In each of the following cases, determine the direction cosines of the normal to the plane and the distance from the origin.

Solution:

(a) The equation of the plane is z = 2 or 0x + 0y + z = 2 … (1)

The direction ratios of normal are 0, 0, and 1.

Dividing both sides of equation (1) by 1, we obtain

$0 . x+0 . y+1 . z=2$

This is of the form lx + my + nz = d, where l, m, n are the direction cosines of normal to the plane and d is the distance of the perpendicular drawn from the origin.

Therefore, the direction cosines are 0, 0, and 1 and the distance of the plane from the origin is 2 units.

(b) $x+y+z=1$          ..(1)

The direction ratios of normal are 1, 1, and 1.

$\therefore \sqrt{(1)^{2}+(1)^{2}+(1)^{2}}=\sqrt{3}$

Dividing both sides of equation (1) by $\sqrt{3}$, we obtain

$\frac{1}{\sqrt{3}} x+\frac{1}{\sqrt{3}} y+\frac{1}{\sqrt{3}} z=\frac{1}{\sqrt{3}}$                $\ldots(2)$

This equation is of the form lx + my + nz = d, where l, m, n are the direction cosines of normal to the plane and d is the distance of normal from the origin.

Therefore, the direction cosines of the normal are $\frac{1}{\sqrt{3}}, \frac{1}{\sqrt{3}}$, and $\frac{1}{\sqrt{3}}$ and the distance of normal from the origin is $\frac{1}{\sqrt{3}}$ units.

(c) 2x + 3y ­− z = 5 … (1)

The direction ratios of normal are 2, 3, and −1.

$\therefore \sqrt{(2)^{2}+(3)^{2}+(-1)^{2}}=\sqrt{14}$

Dividing both sides of equation (1) by $\sqrt{14}$, we obtain

$\frac{2}{\sqrt{14}} x+\frac{3}{\sqrt{14}} y-\frac{1}{\sqrt{14}} z=\frac{5}{\sqrt{14}}$

This equation is of the form lx + my + nz = d, where l, m, n are the direction cosines of normal to the plane and d is the distance of normal from the origin.

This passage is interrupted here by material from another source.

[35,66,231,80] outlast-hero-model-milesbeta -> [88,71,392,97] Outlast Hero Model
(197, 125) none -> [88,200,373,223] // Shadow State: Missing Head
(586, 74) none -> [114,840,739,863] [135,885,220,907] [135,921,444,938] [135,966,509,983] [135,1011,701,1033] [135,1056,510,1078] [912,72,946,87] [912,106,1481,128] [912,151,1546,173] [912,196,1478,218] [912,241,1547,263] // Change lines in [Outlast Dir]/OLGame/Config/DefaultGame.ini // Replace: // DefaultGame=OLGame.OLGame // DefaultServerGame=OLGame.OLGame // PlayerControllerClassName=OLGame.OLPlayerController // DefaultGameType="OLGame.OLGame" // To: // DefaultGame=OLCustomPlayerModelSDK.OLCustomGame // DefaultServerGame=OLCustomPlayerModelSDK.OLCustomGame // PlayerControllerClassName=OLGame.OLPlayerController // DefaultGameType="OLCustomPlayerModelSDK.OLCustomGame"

Therefore, the direction cosines of the normal to the plane are $\frac{2}{\sqrt{14}}, \frac{3}{\sqrt{14}}$, and $\frac{-1}{\sqrt{14}}$ and the distance of normal from the origin is $\frac{5}{\sqrt{14}}$ units.

(d) $5 y+8=0$

⇒ 0x − 5y + 0z = 8 … (1)

The direction ratios of normal are 0, −5, and 0.

$\therefore \sqrt{0+(-5)^{2}+0}=5$

Dividing both sides of equation (1) by 5, we obtain

$-y=\frac{8}{5}$

This equation is of the form lx + my + nz = d, where l, m, n are the direction cosines of normal to the plane and d is the distance of normal from the origin.

Therefore, the direction cosines of the normal to the plane are $0,-1$, and 0 and the distance of normal from the origin is $\frac{8}{5}$ units.